*Instructions to follow*: Wherever a picture appears in the listing below, leave it out and reproduce the rest exactly.

+===+

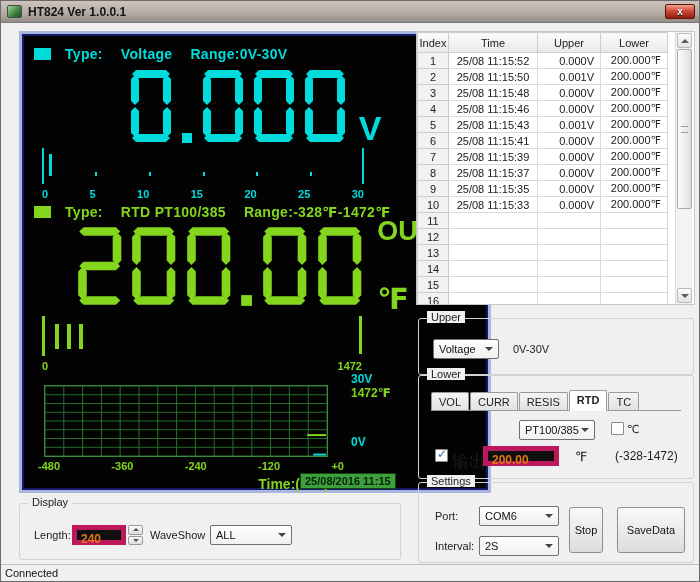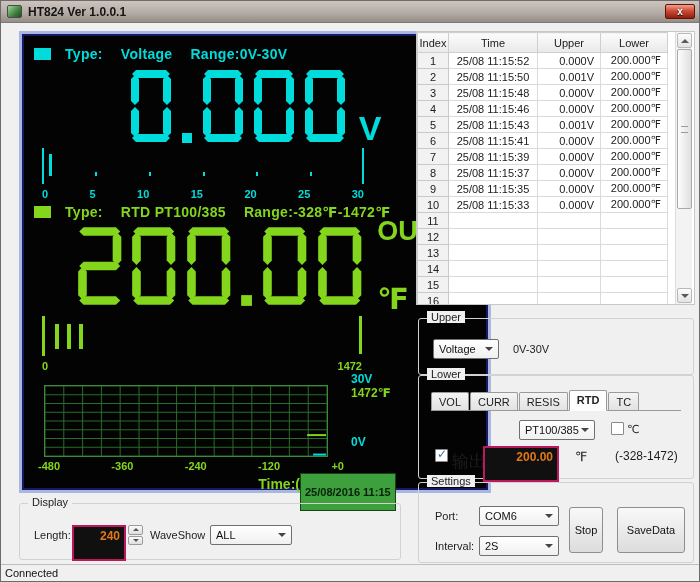--- a/index.html
+++ b/index.html
@@ -51,21 +51,21 @@
   .vbar.g{background:var(--green);}
   .tick-labels{display:flex;justify-content:space-between;font-size:11px;font-weight:bold;margin-top:2px;}
   
   .graph-svg{position:absolute;left:20px;top:349px;border:1px solid var(--grid-border);}
   .glbl{position:absolute;left:327px;font-weight:bold;font-size:12px;}
   .xticks{position:absolute;left:14px;top:424px;width:306px;display:flex;justify-content:space-between;
     font-size:11px;font-weight:bold;color:var(--green);}
   .time-lbl{position:absolute;left:20px;top:440px;width:284px;text-align:right;
     font-size:14px;font-weight:bold;color:var(--green);}
   .stamp{position:absolute;left:276px;top:437px;background:var(--ts-bg);color:#06230a;
-    font-size:11px;font-weight:bold;padding:12px 4px;border:1px solid #154515;}
+    font-size:11px;font-weight:bold;padding:1px 4px;border:1px solid #154515;}
   
   .table-wrap{position:absolute;left:415px;top:8px;width:279px;height:274px;overflow:hidden;
     background:#fff;border:1px solid #c8c8c8;}
   table{border-collapse:collapse;width:250px;table-layout:fixed;font-size:11px;color:#202020;}
   col.ci{width:31px;} col.ct{width:89px;} col.cu{width:63px;} col.cl{width:67px;}
   th{height:20px;font-weight:normal;background:linear-gradient(180deg,#fcfcfc,#e9e9e9);
     border:1px solid #cfcfcf;}
   td{height:16px;border:1px solid #dadada;white-space:nowrap;overflow:hidden;}
   td:nth-child(1){background:#f2f2f2;text-align:center;border-color:#c9c9c9;}
   td:nth-child(2){text-align:center;}
@@ -84,22 +84,22 @@
   .gb{position:absolute;border:1px solid #d2d2d2;border-radius:3px;}
   .gb-label{position:absolute;top:-8px;left:8px;background:#f0f0f0;padding:0 4px;font-size:11px;color:#1d1d1d;}
   .lbl{position:absolute;font-size:11px;color:#1d1d1d;}
   
   .dd{position:absolute;height:20px;border:1px solid #707070;border-radius:2px;
     background:linear-gradient(180deg,#ffffff,#f0f0f0);display:flex;align-items:center;
     font-size:11px;padding:0 5px;color:#111;}
   .dd-arrow{margin-left:auto;width:0;height:0;border:4px solid transparent;border-top-color:#444;margin-top:4px;}
   .btn{position:absolute;border:1px solid #8e8e8e;border-radius:3px;font-size:11px;color:#111;
     background:linear-gradient(180deg,#f9f9f9,#dcdcdc);display:flex;align-items:center;justify-content:center;}
-  .dark-input{position:absolute;height:36px;background:#101010;border:2px solid #be185d;
-    color:var(--orange);font-size:12px;font-weight:bold;padding:2px 4px;text-align:right;}
+  .dark-input{position:absolute;height:20px;background:#101010;border:5px solid #be185d;
+    color:var(--orange);font-size:12px;font-weight:bold;padding:2px 4px;}
   .spinner{position:absolute;width:15px;height:20px;display:flex;flex-direction:column;gap:1px;}
   .spin-btn{flex:1;border:1px solid #9a9a9a;border-radius:2px;background:linear-gradient(#fbfbfb,#dedede);
     display:flex;align-items:center;justify-content:center;}
   .spin-btn::after{content:"";border:3px solid transparent;}
   .spin-up::after{border-bottom-color:#555;margin-top:-3px;}
   .spin-dn::after{border-top-color:#555;margin-bottom:-3px;}
   .checkbox{position:absolute;width:13px;height:13px;border:1px solid #8a8a8a;background:#fff;border-radius:1px;}
   .checkbox.checked::after{content:"\2713";position:absolute;left:1px;top:-3px;color:#3a6ea5;font-size:12px;font-weight:bold;}
   
   .tabs{position:absolute;left:12px;right:12px;display:flex;align-items:flex-end;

+===+

*Answer box*:
--- a/index.html
+++ b/index.html
@@ -51,21 +51,21 @@
   .vbar.g{background:var(--green);}
   .tick-labels{display:flex;justify-content:space-between;font-size:11px;font-weight:bold;margin-top:2px;}
   
   .graph-svg{position:absolute;left:20px;top:349px;border:1px solid var(--grid-border);}
   .glbl{position:absolute;left:327px;font-weight:bold;font-size:12px;}
   .xticks{position:absolute;left:14px;top:424px;width:306px;display:flex;justify-content:space-between;
     font-size:11px;font-weight:bold;color:var(--green);}
   .time-lbl{position:absolute;left:20px;top:440px;width:284px;text-align:right;
     font-size:14px;font-weight:bold;color:var(--green);}
   .stamp{position:absolute;left:276px;top:437px;background:var(--ts-bg);color:#06230a;
-    font-size:11px;font-weight:bold;padding:12px 4px;border:1px solid #154515;}
+    font-size:11px;font-weight:bold;padding:1px 4px;border:1px solid #154515;}
   
   .table-wrap{position:absolute;left:415px;top:8px;width:279px;height:274px;overflow:hidden;
     background:#fff;border:1px solid #c8c8c8;}
   table{border-collapse:collapse;width:250px;table-layout:fixed;font-size:11px;color:#202020;}
   col.ci{width:31px;} col.ct{width:89px;} col.cu{width:63px;} col.cl{width:67px;}
   th{height:20px;font-weight:normal;background:linear-gradient(180deg,#fcfcfc,#e9e9e9);
     border:1px solid #cfcfcf;}
   td{height:16px;border:1px solid #dadada;white-space:nowrap;overflow:hidden;}
   td:nth-child(1){background:#f2f2f2;text-align:center;border-color:#c9c9c9;}
   td:nth-child(2){text-align:center;}
@@ -84,22 +84,22 @@
   .gb{position:absolute;border:1px solid #d2d2d2;border-radius:3px;}
   .gb-label{position:absolute;top:-8px;left:8px;background:#f0f0f0;padding:0 4px;font-size:11px;color:#1d1d1d;}
   .lbl{position:absolute;font-size:11px;color:#1d1d1d;}
   
   .dd{position:absolute;height:20px;border:1px solid #707070;border-radius:2px;
     background:linear-gradient(180deg,#ffffff,#f0f0f0);display:flex;align-items:center;
     font-size:11px;padding:0 5px;color:#111;}
   .dd-arrow{margin-left:auto;width:0;height:0;border:4px solid transparent;border-top-color:#444;margin-top:4px;}
   .btn{position:absolute;border:1px solid #8e8e8e;border-radius:3px;font-size:11px;color:#111;
     background:linear-gradient(180deg,#f9f9f9,#dcdcdc);display:flex;align-items:center;justify-content:center;}
-  .dark-input{position:absolute;height:36px;background:#101010;border:2px solid #be185d;
-    color:var(--orange);font-size:12px;font-weight:bold;padding:2px 4px;text-align:right;}
+  .dark-input{position:absolute;height:20px;background:#101010;border:5px solid #be185d;
+    color:var(--orange);font-size:12px;font-weight:bold;padding:2px 4px;}
   .spinner{position:absolute;width:15px;height:20px;display:flex;flex-direction:column;gap:1px;}
   .spin-btn{flex:1;border:1px solid #9a9a9a;border-radius:2px;background:linear-gradient(#fbfbfb,#dedede);
     display:flex;align-items:center;justify-content:center;}
   .spin-btn::after{content:"";border:3px solid transparent;}
   .spin-up::after{border-bottom-color:#555;margin-top:-3px;}
   .spin-dn::after{border-top-color:#555;margin-bottom:-3px;}
   .checkbox{position:absolute;width:13px;height:13px;border:1px solid #8a8a8a;background:#fff;border-radius:1px;}
   .checkbox.checked::after{content:"\2713";position:absolute;left:1px;top:-3px;color:#3a6ea5;font-size:12px;font-weight:bold;}
   
   .tabs{position:absolute;left:12px;right:12px;display:flex;align-items:flex-end;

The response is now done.